Artigo | A ‘Cracolândia’ e os limites da justiça terapêutica

Sem um plano claro, nova proposta dos governos municipal e estadual de São Paulo para a questão mantém olhar conservador e negacionista de iniciativas anteriores

Pessoas em situação de rua esperam o desfecho de nova fase da Operação Caronte, em 14/6/2022 | Foto: Daniel Arroyo / Ponte Jornalismo

A Constituição Federal, em seus artigos 3, 4 e 5, consagra os princípios e objetivos da República e a tutela dos direitos e garantias fundamentais. O direito à vida e à saúde são direitos fundamentais, exigindo que o Estado conceda ao jurisdicionado um processo adaptado às suas necessidades ou condições mínimas de exercer seu direito de defesa. Daí a intenção do legislador em criar um procedimento específico para o julgamento da pessoa com transtornos mentais, incluindo dependentes de substâncias psicoativas, como álcool e outras drogas, requerendo uma abordagem de saúde baseada na diminuição do sofrimento psíquico decorrente dos múltiplos fatores biopsicossociais. 

Ao contrário do que se propaga na grande mídia, a “Cracolândia” não é apenas um espaço de uso abusivo de álcool e drogas em pleno centro da cidade de São Paulo. Na verdade, é um grande equívoco reduzir um território de tamanha complexidade a concepções meramente moralistas. A “Cracolândia”, ou “Boca do Lixo”, como é conhecida historicamente, consiste em uma comunidade que resiste há mais de 30 anos na região central da cidade. Essa comunidade é composta por artistas, músicos, trabalhadores do sexo, professores, advogados, engenheiros, médicos, garis, vendedores ambulantes e coletores de material reciclável. Em resumo, trabalhadores de todos os níveis, incluindo também os desempregados em situação de vulnerabilidade social. 

Estão ali pessoas de diversas ocupações, vertentes, origens e tribos, que buscam viver harmoniosamente com as residências, comércios, entidades privadas e do terceiro setor (especialmente as que atuam com direitos humanos e política de redução de danos e agravos à saúde). Importante destacar desde o início que, se a “Boca do Lixo” fosse formada apenas por traficantes e usuários, o poder público teria ainda menos legitimidade para o uso da força, bastando lançar mão de expedientes investigativos puros. 

Vemos que esta já se tornou uma localidade de criminalização generalizada, perseguição e discriminação estatal constante, estruturando um ambiente urbano fortemente militarizado (uma espécie zona de guerra) para coibir e resultar na dispersão indiscriminada de pessoas, estejam elas em busca do anestesiamento e prazer do uso de substâncias, ou na posição de sobreviventes de diversas atenuantes sociodemográficas da população da cidade de São Paulo.

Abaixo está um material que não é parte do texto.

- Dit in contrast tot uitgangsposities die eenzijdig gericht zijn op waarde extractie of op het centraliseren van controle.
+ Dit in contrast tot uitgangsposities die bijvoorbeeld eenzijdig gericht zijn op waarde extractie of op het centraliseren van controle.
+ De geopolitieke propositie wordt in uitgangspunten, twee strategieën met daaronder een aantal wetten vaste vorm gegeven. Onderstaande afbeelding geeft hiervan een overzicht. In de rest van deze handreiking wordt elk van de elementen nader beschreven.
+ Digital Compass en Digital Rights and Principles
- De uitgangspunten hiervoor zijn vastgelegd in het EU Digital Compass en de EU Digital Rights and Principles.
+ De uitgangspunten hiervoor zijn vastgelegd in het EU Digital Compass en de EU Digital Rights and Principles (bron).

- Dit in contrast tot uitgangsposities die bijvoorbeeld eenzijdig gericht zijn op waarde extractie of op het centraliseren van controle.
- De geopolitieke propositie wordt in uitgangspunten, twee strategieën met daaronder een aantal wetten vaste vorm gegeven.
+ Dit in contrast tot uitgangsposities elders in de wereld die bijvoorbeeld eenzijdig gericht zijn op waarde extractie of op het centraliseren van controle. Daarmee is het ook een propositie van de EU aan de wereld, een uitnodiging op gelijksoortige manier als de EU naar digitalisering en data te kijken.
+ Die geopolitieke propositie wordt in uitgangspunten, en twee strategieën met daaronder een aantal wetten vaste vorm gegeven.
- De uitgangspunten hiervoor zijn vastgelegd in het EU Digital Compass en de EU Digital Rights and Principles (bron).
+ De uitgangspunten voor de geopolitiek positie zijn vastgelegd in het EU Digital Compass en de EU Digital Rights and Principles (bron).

Por consequência das atenções midiáticas no território, figuras políticas enxergam a oportunidade de angariar apoiadores, especialmente no campo conservador, medicalocêntrico e negacionista dos avanços da ciência baseada em evidência. Um dos objetivos centrais e finais é influenciar na construção do estereótipo marginalizado do usuário. Ações novas com motivações antigas são as principais estratégias do proibicionismo oriundo da década de 40 nos países da América Latina, que se nega discutir a ineficácia da criminalização do uso fixado nos argumentos morais e religiosos que inflamam o pensamento estereotipado e odioso por parte da comunidade de moradores e comerciantes e também pelo próprio poder público. 

O resultado é que, passados poucos dias do início do mandato do governador Tarcísio de Freitas (Republicanos), a prefeitura e o governo de São Paulo anunciam uma série de medidas com a intenção de diminuir a quantidade de pessoas no “fluxo” da “Cracolândia”, inclusive publicando o decreto 62.149/2023, que literalmente ignora a política municipal destinada a pessoas em situação de rua, o SUAS (Sistema Único da Assistência Social) e o SUS (Sistema Único de Saúde), além de desconsiderar pontos relevantes da lei antimanicomial.

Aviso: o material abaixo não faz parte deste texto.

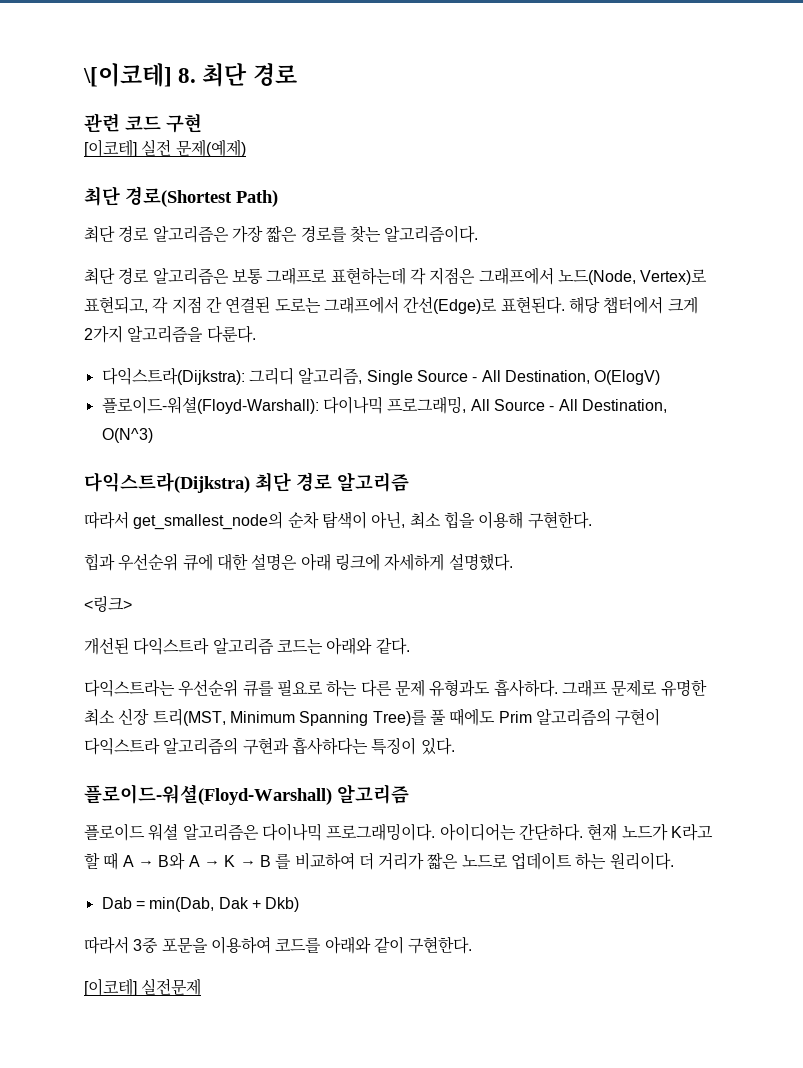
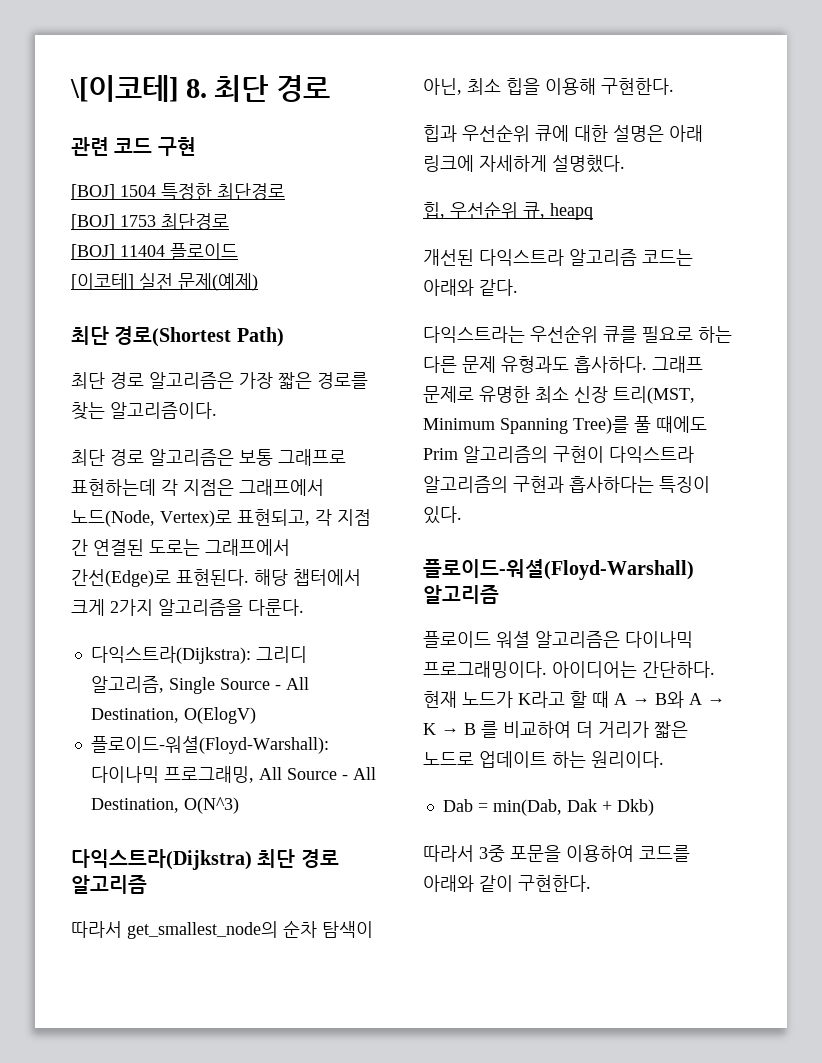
+ [BOJ] 1504 특정한 최단경로
+ [BOJ] 1753 최단경로
+ [BOJ] 11404 플로이드
- <링크>
+ 힙, 우선순위 큐, heapq
- [이코테] 실전문제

Leitura rasa basta para perceber que o decreto busca criar um campo aberto para a contratação de comunidades terapêuticas, como uma espécie de “prisão hospitalar” cristã e evangélica. O referido decreto ainda afronta a Lei nº 17.252, de 26 de dezembro de 2019, de autoria do vereador Eduardo Suplicy (PT), que consolida a política Municipal para a População em Situação de Rua e institui o Comitê Intersetorial da Política Municipal para a População em Situação de Rua. Tal legislação, caso fosse estudada e implementada pela atual gestão municipal e estadual, possibilitaria que o poder público atendesse às especificações da legislação federal no que tange à saúde e assistência social, além de dar executividade à Lei nº 12.316 de 16 de abril de 1997, que obriga o município a prestar atendimento à população em situação de rua. 

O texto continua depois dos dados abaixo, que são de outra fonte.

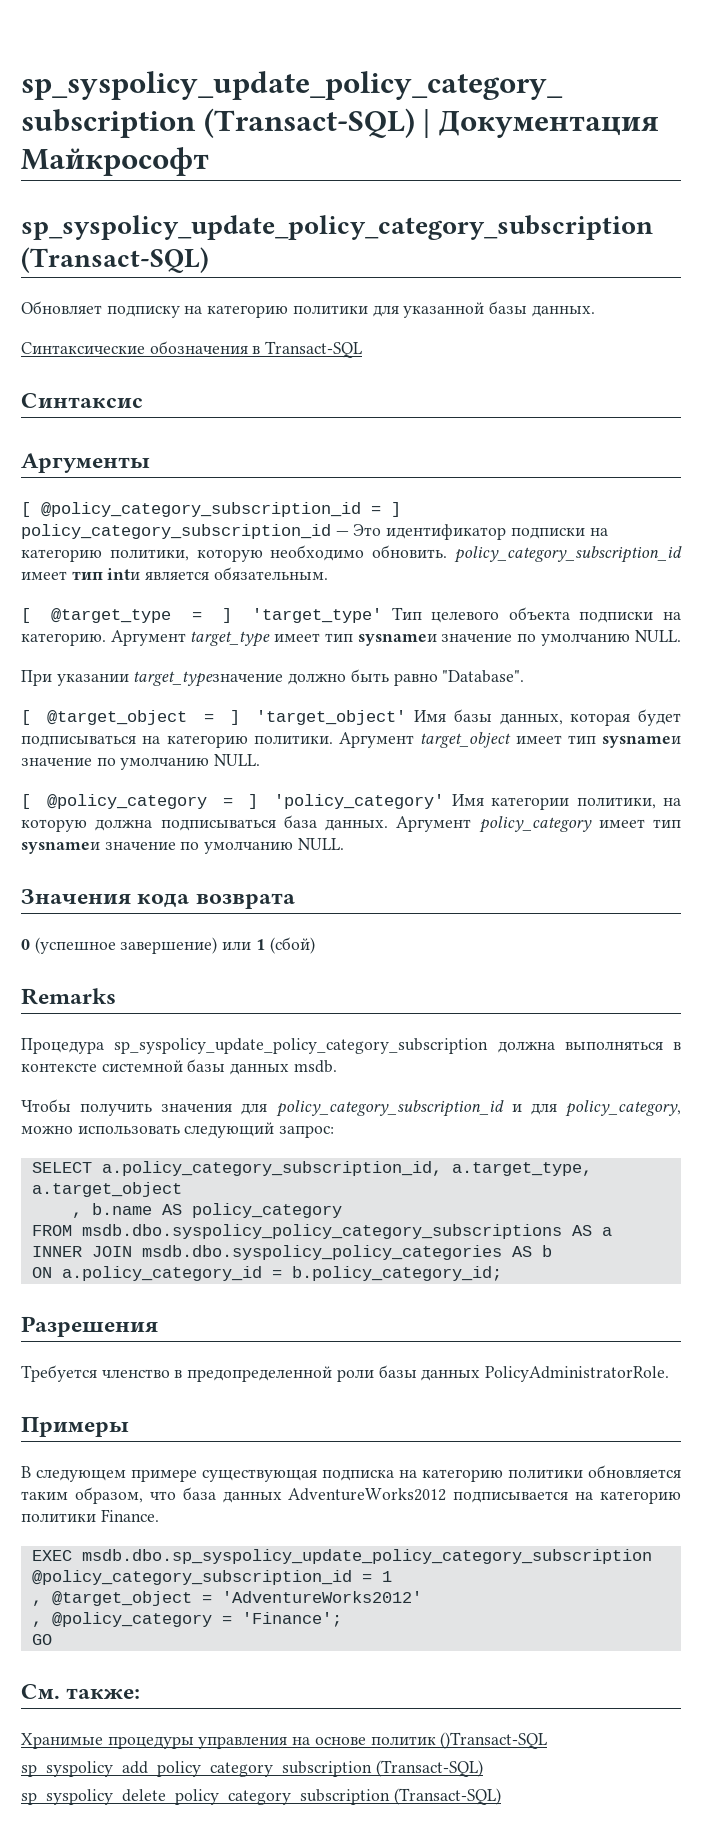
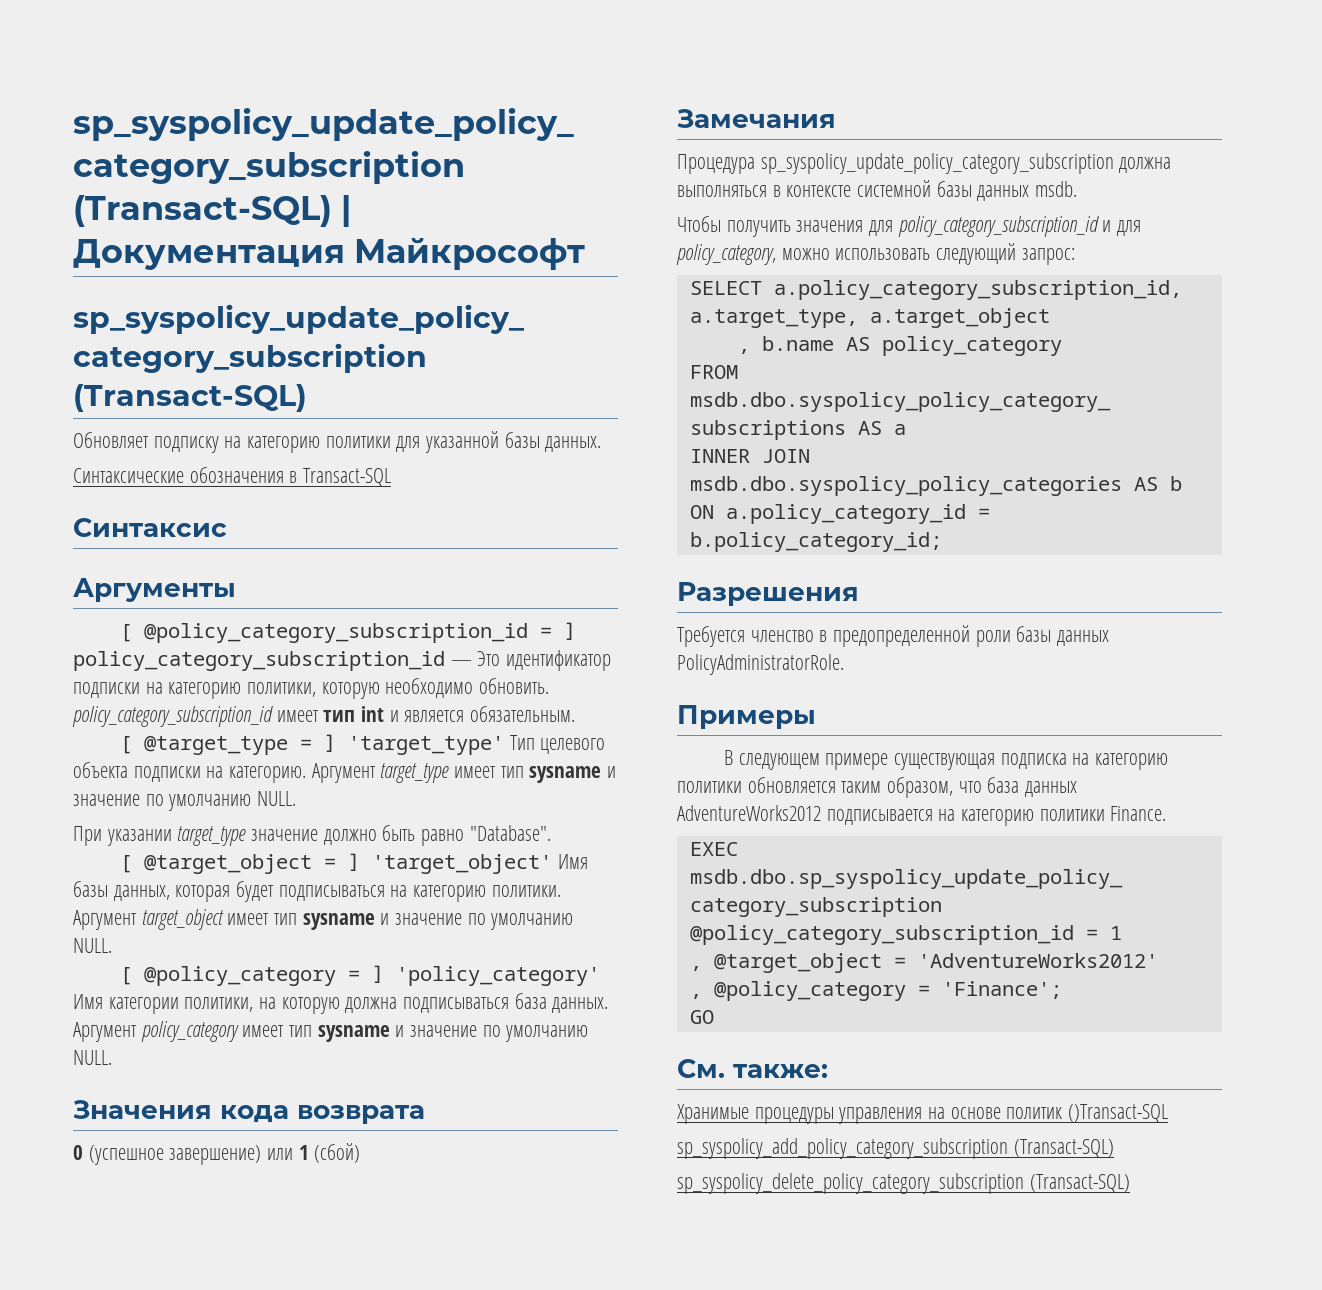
- [ @policy_category_subscription_id = ] policy_category_subscription_id — Это идентификатор подписки на категорию политики, которую необходимо обновить. policy_category_subscription_id имеет тип intи является обязательным.
+ [ @policy_category_subscription_id = ] policy_category_subscription_id — Это идентификатор подписки на категорию политики, которую необходимо обновить. policy_category_subscription_id имеет тип int и является обязательным.
- Аргумент target_type имеет тип sysnameи значение по умолчанию NULL.
+ Аргумент target_type имеет тип sysname и значение по умолчанию NULL.
- При указании target_typeзначение должно быть равно "Database".
+ При указании target_type значение должно быть равно "Database".
- Аргумент target_object имеет тип sysnameи значение по умолчанию NULL.
+ Аргумент target_object имеет тип sysname и значение по умолчанию NULL.
- Аргумент policy_category имеет тип sysnameи значение по умолчанию NULL.
+ Аргумент policy_category имеет тип sysname и значение по умолчанию NULL.
- Remarks
+ Замечания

Ocorre que a cena de uso abusivo de álcool e drogas no centro da cidade vive hoje seu pior momento desde 2017, tendo um aumento anual de frequentadores e residentes, principalmente depois que a prefeitura desarticulou o programa De Braços Abertos (instituído em 2014 na gestão Fernando Haddad) e enfraqueceu a rede de atenção aos usuários em diversas estratégias e possibilidades de intervenção clínica e comunitária. O que até então consagrava uma política de atendimento focada na comunidade, considerando a política de redução de danos como estratégia respeitosa e acolhedora, tendo em vista, em certa medida, que a responsabilidade do poder público e a autonomia dos cidadãos na cena de uso são salutares. 

Notícias recentes em diversos meios de comunicação demonstram que as investidas estatais recentes em nada melhoram a condição do território, muito pelo contrário, temos pesquisas e levantamentos que demonstram o aumento do número de pessoas na cracolândia, conforme divulgado pela Guarda Civil Metropolitana ao G1. O trabalho continuado que quer oferecer o governo na verdade é uma imposição de enquadramento de usuários em comunidades terapêuticas sem vínculo com a rede SUS, com caráter ideológico religioso, punitivista e culpabilizador, com a prática de diversos métodos que violam o princípio da integralidade e de liberdade religiosa. 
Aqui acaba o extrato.